* _Task details_
Would you return the data below exactly as it stands, with every picture left out?

Records from a data collection:
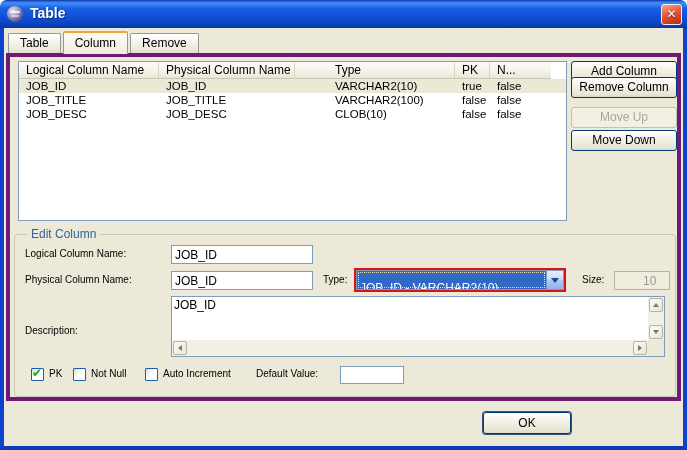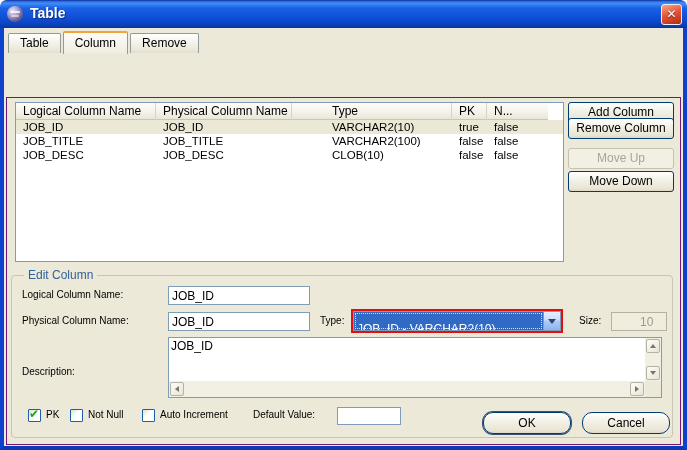--- a/index.html
+++ b/index.html
@@ -19,21 +19,21 @@
     color:#fff;font-weight:bold;font-size:12px;line-height:19px;text-align:center;text-shadow:0 1px 1px #7A1A08;cursor:default;}
   
   .body{position:absolute;top:28px;left:0;right:0;bottom:0;background:#ECE9D8;
     border-left:4px solid #0F42CC;border-right:4px solid #0F42CC;border-bottom:4px solid #0C39B4;}
   
   .tabs{position:absolute;top:1px;left:4px;height:24px;display:flex;align-items:flex-end;z-index:3;}
   .tab{height:20px;line-height:19px;padding:0 11px;background:linear-gradient(#FFFFFF,#EFECDF 70%,#E4E0D0);
     border:1px solid #919B9C;border-bottom:none;border-radius:2px 2px 0 0;margin-right:2px;font-size:12px;}
   .tab.active{height:23px;line-height:20px;background:linear-gradient(#FDFCF9,#EFECDF);
     border-top:2px solid #F0A43C;margin-bottom:-1px;}
-  .panel{position:absolute;left:2px;right:2px;top:25px;height:348px;border:1px solid #701a75;background:#ECE9D8;margin-top:44px;}
+  .panel{position:absolute;left:2px;right:2px;top:25px;height:348px;border:4px solid #701a75;background:#ECE9D8;}
   
   .grid{position:absolute;left:8px;top:4px;width:549px;height:160px;background:#fff;border:1px solid #7F9DB9;overflow:hidden;}
   .grid-header{display:flex;height:17px;}
   .gh{background:linear-gradient(180deg,#FDFCF9,#F4F2E8 60%,#E9E6D8);border-right:1px solid #D8D5C5;
     border-bottom:1px solid #C9C6B6;font-size:12px;line-height:16px;padding-left:7px;white-space:nowrap;overflow:hidden;}
   .grid-row{display:flex;height:14px;}
   .grid-row.selected{background:#ECE8D6;}
   .gc{font-size:11.5px;line-height:14px;padding-left:7px;white-space:nowrap;overflow:hidden;}
   .c0{width:140px;} .c1{width:136px;} .c2{width:160px;padding-left:40px;} .c3{width:35px;} .c4{width:61px;border-right:none;}
   
@@ -73,21 +73,21 @@
   .t-rt{width:0;height:0;border-top:3px solid transparent;border-bottom:3px solid transparent;border-left:4px solid #7A7768;}
   
   .cb{position:absolute;width:13px;height:13px;border:1px solid #1D5FAD;border-radius:1px;
     background:linear-gradient(135deg,#DCDCD4,#FFFFFF 45%);}
   .cb .mark{position:absolute;left:0px;top:-3px;color:#21A121;font-size:12px;font-weight:bold;}
   .cb-pk{left:16px;top:133px;} .l-pk{left:34px;top:133px;}
   .cb-nn{left:58px;top:133px;} .l-nn{left:76px;top:133px;}
   .cb-ai{left:130px;top:133px;} .l-ai{left:148px;top:133px;}
   .l-dv{left:241px;top:133px;} .i-dv{left:325px;top:131px;width:64px;height:18px;}
   
-  .foot-btn{position:absolute;width:88px;height:22px;border:1px solid #003C74;border-radius:10px;
+  .foot-btn{position:absolute;width:88px;height:22px;border:1px solid #003C74;border-radius:3px;
     background:linear-gradient(180deg,#FFFFFF,#F2F0E4 45%,#E9E6D6 85%,#DDD9C6);font-size:12px;text-align:center;line-height:20px;}
   .btn-ok{left:479px;top:384px;box-shadow:0 0 0 1px #36517A;}
   .btn-cancel{left:578px;top:384px;}
 </style>
 </head>
 <body>
 
 <div class="window">
 
   <div class="titlebar">
@@ -199,15 +199,14 @@
 
         <span class="cb cb-ai"></span>
         <span class="lbl l-ai">Auto Increment</span>
 
         <span class="lbl l-dv">Default Value:</span>
         <input class="txt i-dv" value="" style="">
       </div>
     </div>
 
     <div class="foot-btn btn-ok">OK</div>
-    <div class="foot-btn btn-cancel">Cancel</div>
   </div>
 </div>
 
 </body></html>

* _Response to this exercise_
--- a/index.html
+++ b/index.html
@@ -19,21 +19,21 @@
     color:#fff;font-weight:bold;font-size:12px;line-height:19px;text-align:center;text-shadow:0 1px 1px #7A1A08;cursor:default;}
   
   .body{position:absolute;top:28px;left:0;right:0;bottom:0;background:#ECE9D8;
     border-left:4px solid #0F42CC;border-right:4px solid #0F42CC;border-bottom:4px solid #0C39B4;}
   
   .tabs{position:absolute;top:1px;left:4px;height:24px;display:flex;align-items:flex-end;z-index:3;}
   .tab{height:20px;line-height:19px;padding:0 11px;background:linear-gradient(#FFFFFF,#EFECDF 70%,#E4E0D0);
     border:1px solid #919B9C;border-bottom:none;border-radius:2px 2px 0 0;margin-right:2px;font-size:12px;}
   .tab.active{height:23px;line-height:20px;background:linear-gradient(#FDFCF9,#EFECDF);
     border-top:2px solid #F0A43C;margin-bottom:-1px;}
-  .panel{position:absolute;left:2px;right:2px;top:25px;height:348px;border:1px solid #701a75;background:#ECE9D8;margin-top:44px;}
+  .panel{position:absolute;left:2px;right:2px;top:25px;height:348px;border:4px solid #701a75;background:#ECE9D8;}
   
   .grid{position:absolute;left:8px;top:4px;width:549px;height:160px;background:#fff;border:1px solid #7F9DB9;overflow:hidden;}
   .grid-header{display:flex;height:17px;}
   .gh{background:linear-gradient(180deg,#FDFCF9,#F4F2E8 60%,#E9E6D8);border-right:1px solid #D8D5C5;
     border-bottom:1px solid #C9C6B6;font-size:12px;line-height:16px;padding-left:7px;white-space:nowrap;overflow:hidden;}
   .grid-row{display:flex;height:14px;}
   .grid-row.selected{background:#ECE8D6;}
   .gc{font-size:11.5px;line-height:14px;padding-left:7px;white-space:nowrap;overflow:hidden;}
   .c0{width:140px;} .c1{width:136px;} .c2{width:160px;padding-left:40px;} .c3{width:35px;} .c4{width:61px;border-right:none;}
   
@@ -73,21 +73,21 @@
   .t-rt{width:0;height:0;border-top:3px solid transparent;border-bottom:3px solid transparent;border-left:4px solid #7A7768;}
   
   .cb{position:absolute;width:13px;height:13px;border:1px solid #1D5FAD;border-radius:1px;
     background:linear-gradient(135deg,#DCDCD4,#FFFFFF 45%);}
   .cb .mark{position:absolute;left:0px;top:-3px;color:#21A121;font-size:12px;font-weight:bold;}
   .cb-pk{left:16px;top:133px;} .l-pk{left:34px;top:133px;}
   .cb-nn{left:58px;top:133px;} .l-nn{left:76px;top:133px;}
   .cb-ai{left:130px;top:133px;} .l-ai{left:148px;top:133px;}
   .l-dv{left:241px;top:133px;} .i-dv{left:325px;top:131px;width:64px;height:18px;}
   
-  .foot-btn{position:absolute;width:88px;height:22px;border:1px solid #003C74;border-radius:10px;
+  .foot-btn{position:absolute;width:88px;height:22px;border:1px solid #003C74;border-radius:3px;
     background:linear-gradient(180deg,#FFFFFF,#F2F0E4 45%,#E9E6D6 85%,#DDD9C6);font-size:12px;text-align:center;line-height:20px;}
   .btn-ok{left:479px;top:384px;box-shadow:0 0 0 1px #36517A;}
   .btn-cancel{left:578px;top:384px;}
 </style>
 </head>
 <body>
 
 <div class="window">
 
   <div class="titlebar">
@@ -199,15 +199,14 @@
 
         <span class="cb cb-ai"></span>
         <span class="lbl l-ai">Auto Increment</span>
 
         <span class="lbl l-dv">Default Value:</span>
         <input class="txt i-dv" value="" style="">
       </div>
     </div>
 
     <div class="foot-btn btn-ok">OK</div>
-    <div class="foot-btn btn-cancel">Cancel</div>
   </div>
 </div>
 
 </body></html>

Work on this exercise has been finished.